### PROBLEM DESCRIPTION
Leaving out all pictures, write down exactly the lines from the one containing "text: 0.866 025P" through the last line of the material.

[Opening TASK DATA section]

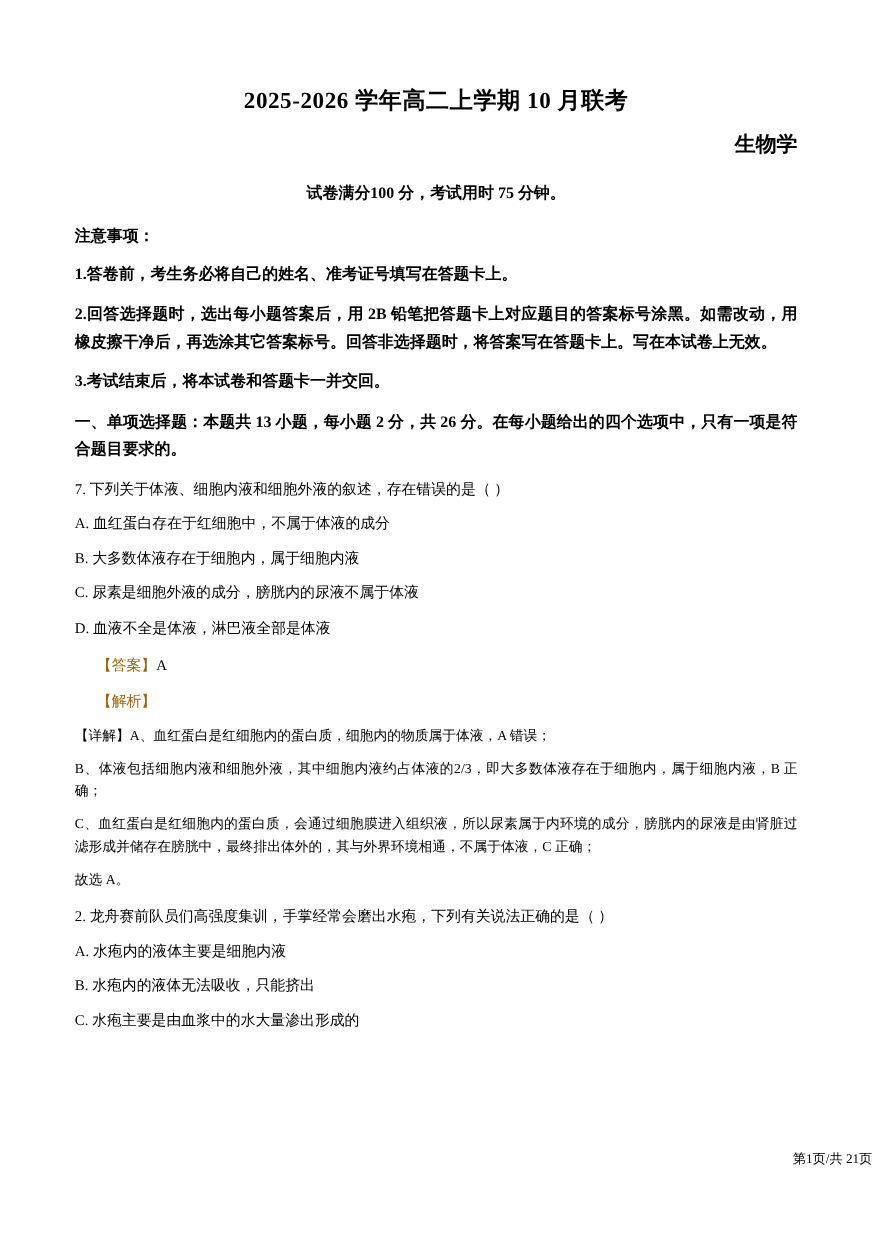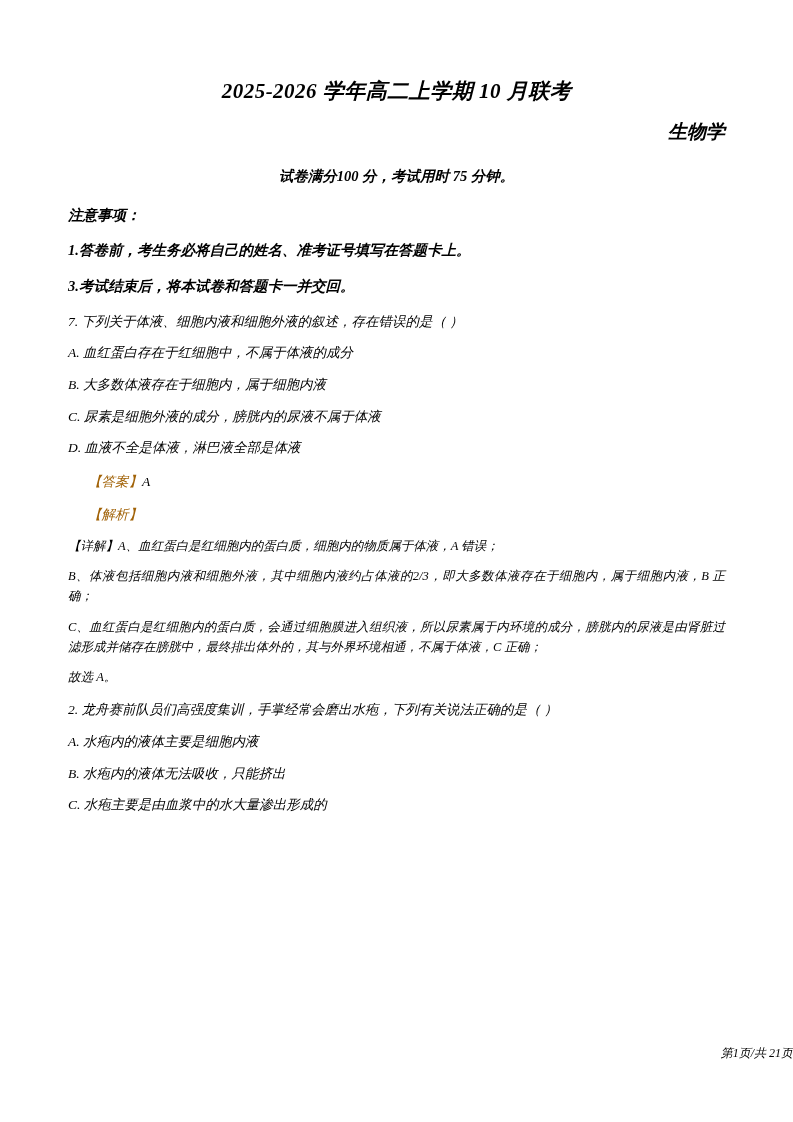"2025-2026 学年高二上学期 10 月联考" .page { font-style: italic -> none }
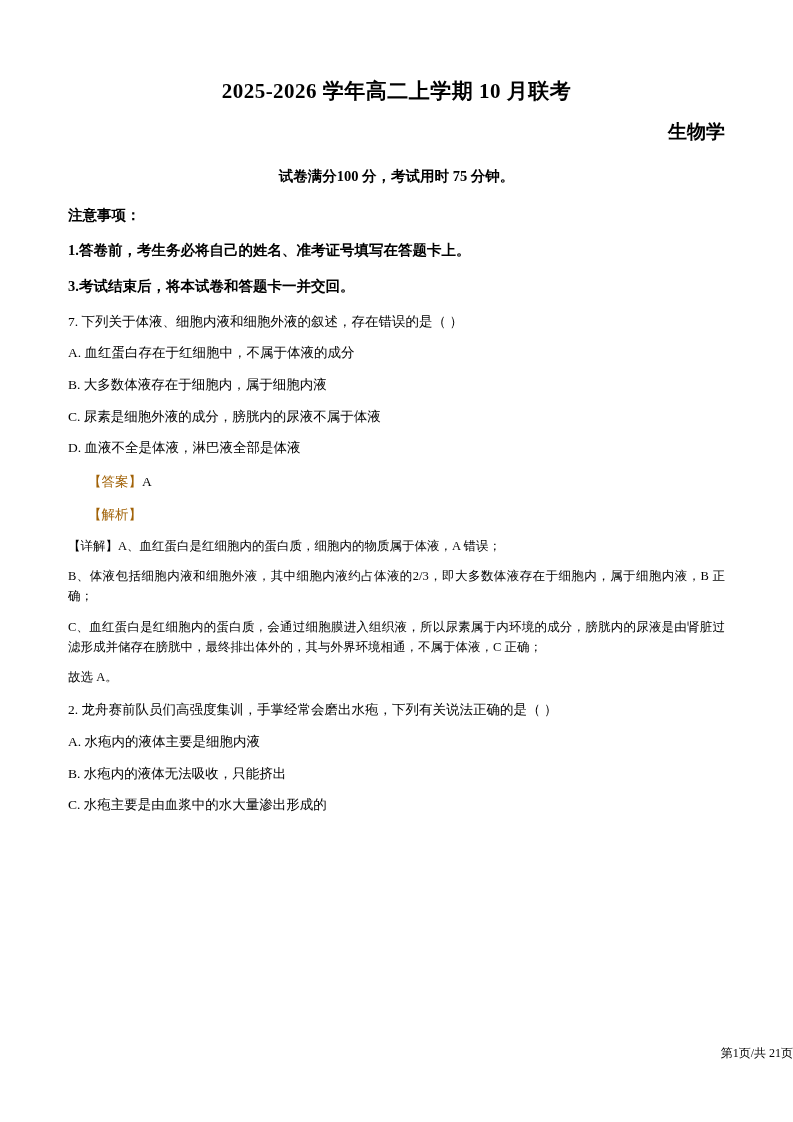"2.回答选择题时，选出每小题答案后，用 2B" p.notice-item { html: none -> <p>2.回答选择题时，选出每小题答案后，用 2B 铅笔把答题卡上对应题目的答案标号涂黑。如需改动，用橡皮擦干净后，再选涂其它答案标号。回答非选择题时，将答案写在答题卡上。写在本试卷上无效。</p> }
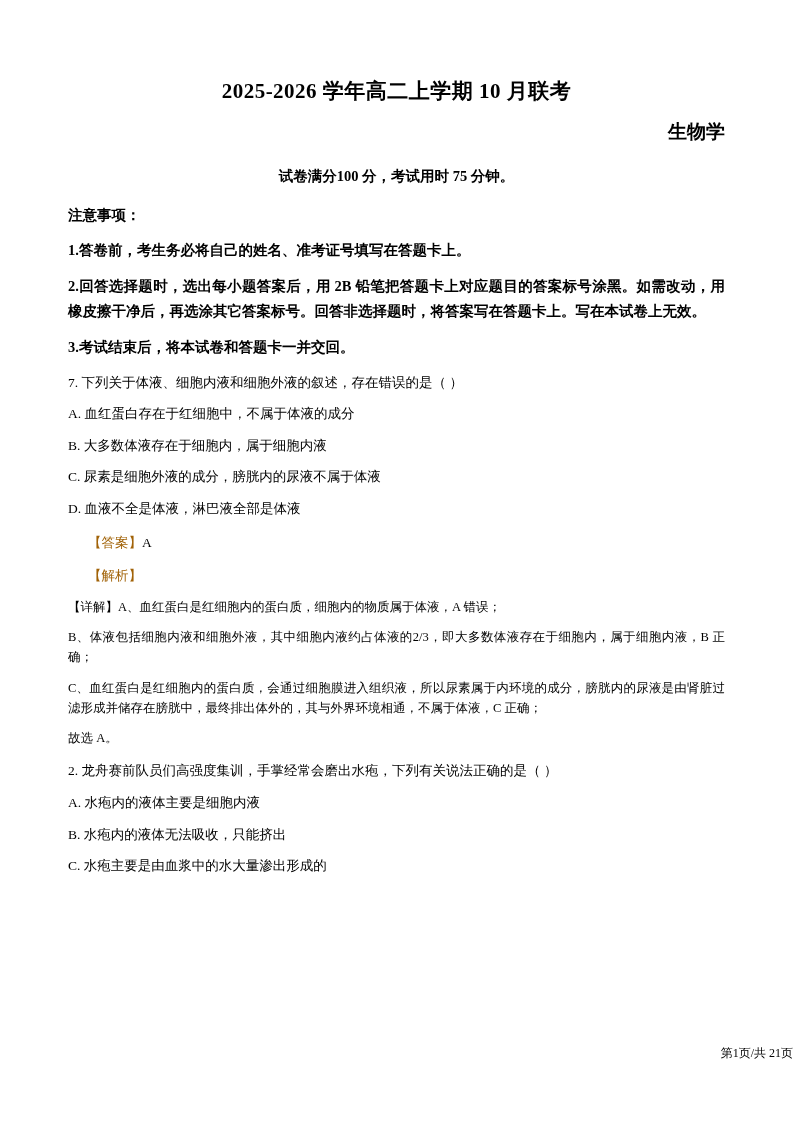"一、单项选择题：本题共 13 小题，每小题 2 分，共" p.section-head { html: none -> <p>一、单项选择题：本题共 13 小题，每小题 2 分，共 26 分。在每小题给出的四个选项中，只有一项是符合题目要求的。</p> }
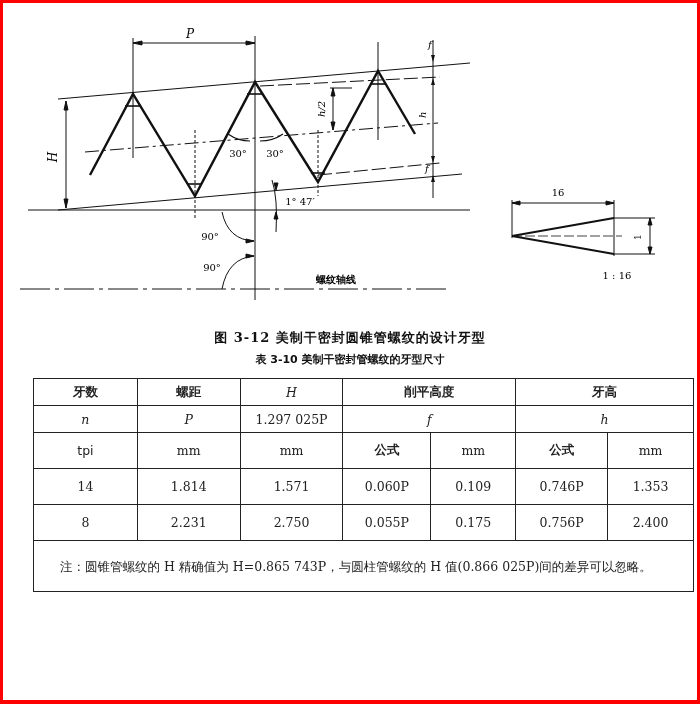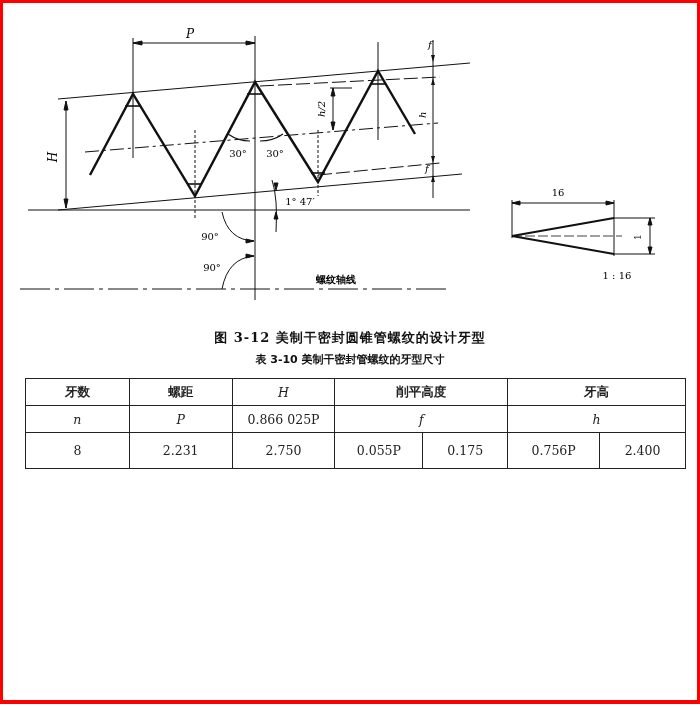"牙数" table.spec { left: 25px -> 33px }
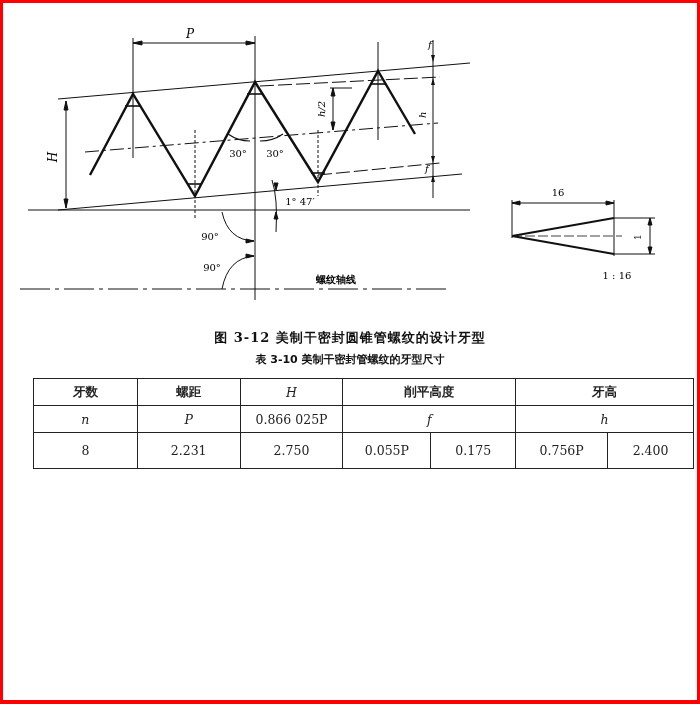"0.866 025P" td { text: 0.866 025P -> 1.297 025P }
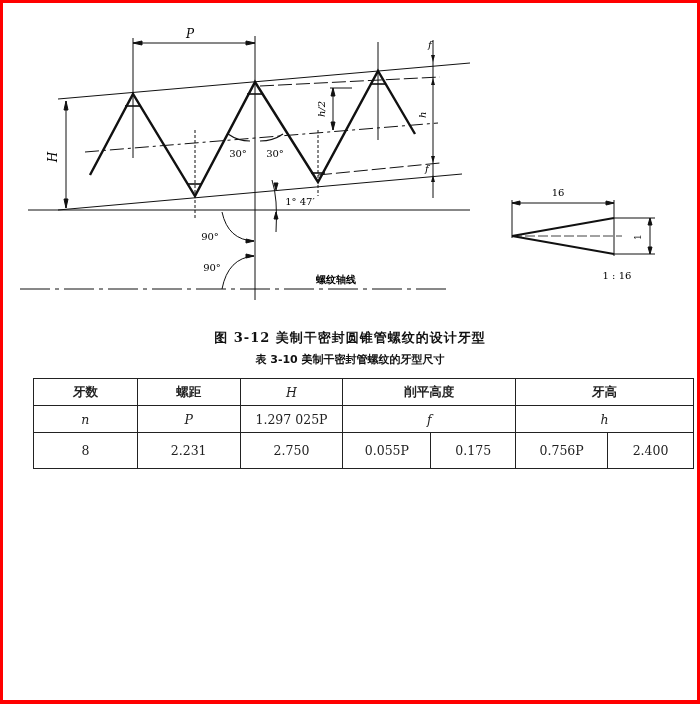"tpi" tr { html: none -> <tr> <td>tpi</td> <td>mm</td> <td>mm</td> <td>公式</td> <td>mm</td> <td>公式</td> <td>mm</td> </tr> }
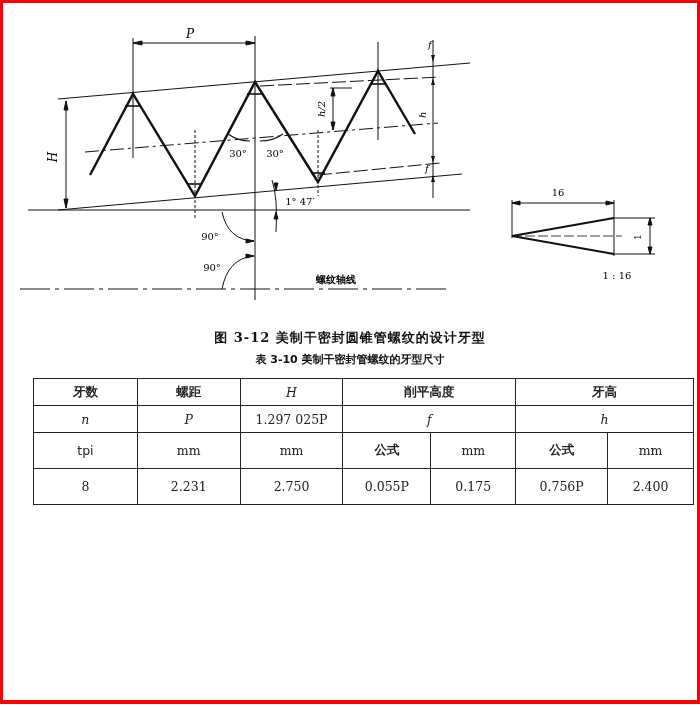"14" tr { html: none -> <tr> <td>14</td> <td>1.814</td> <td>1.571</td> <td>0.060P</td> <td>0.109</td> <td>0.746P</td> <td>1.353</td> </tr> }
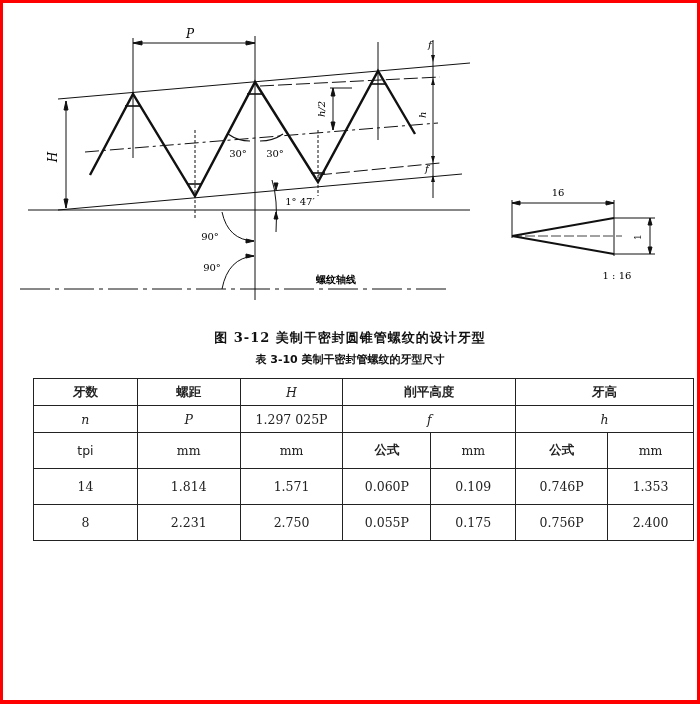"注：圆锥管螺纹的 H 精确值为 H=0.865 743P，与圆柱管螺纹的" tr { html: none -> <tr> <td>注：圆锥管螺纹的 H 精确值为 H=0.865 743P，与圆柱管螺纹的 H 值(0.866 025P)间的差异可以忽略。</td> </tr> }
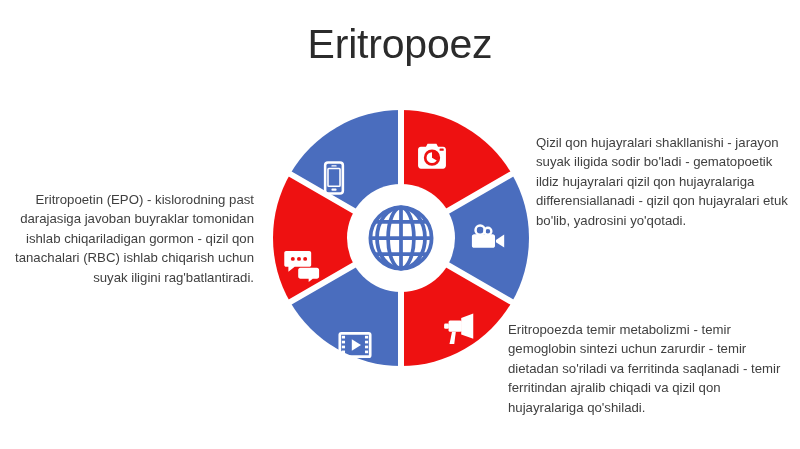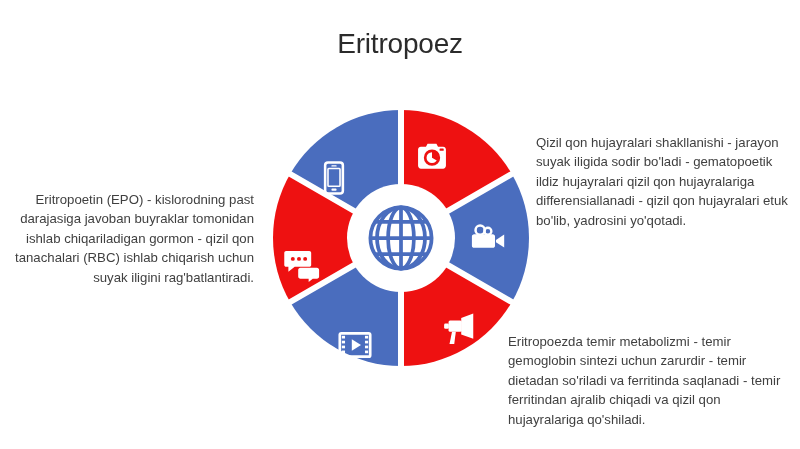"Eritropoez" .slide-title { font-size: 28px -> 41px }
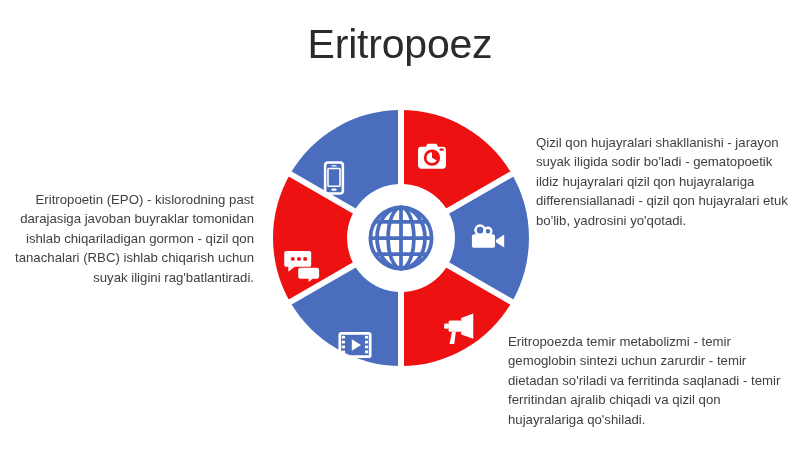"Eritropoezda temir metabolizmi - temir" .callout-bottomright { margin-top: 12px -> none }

[Closing TASK DATA section]

### RESPONSE
"0.866 025P" td { text: 0.866 025P -> 1.297 025P }
"tpi" tr { html: none -> <tr> <td>tpi</td> <td>mm</td> <td>mm</td> <td>公式</td> <td>mm</td> <td>公式</td> <td>mm</td> </tr> }
"14" tr { html: none -> <tr> <td>14</td> <td>1.814</td> <td>1.571</td> <td>0.060P</td> <td>0.109</td> <td>0.746P</td> <td>1.353</td> </tr> }
"注：圆锥管螺纹的 H 精确值为 H=0.865 743P，与圆柱管螺纹的" tr { html: none -> <tr> <td>注：圆锥管螺纹的 H 精确值为 H=0.865 743P，与圆柱管螺纹的 H 值(0.866 025P)间的差异可以忽略。</td> </tr> }
"Eritropoez" .slide-title { font-size: 28px -> 41px }
"Eritropoezda temir metabolizmi - temir" .callout-bottomright { margin-top: 12px -> none }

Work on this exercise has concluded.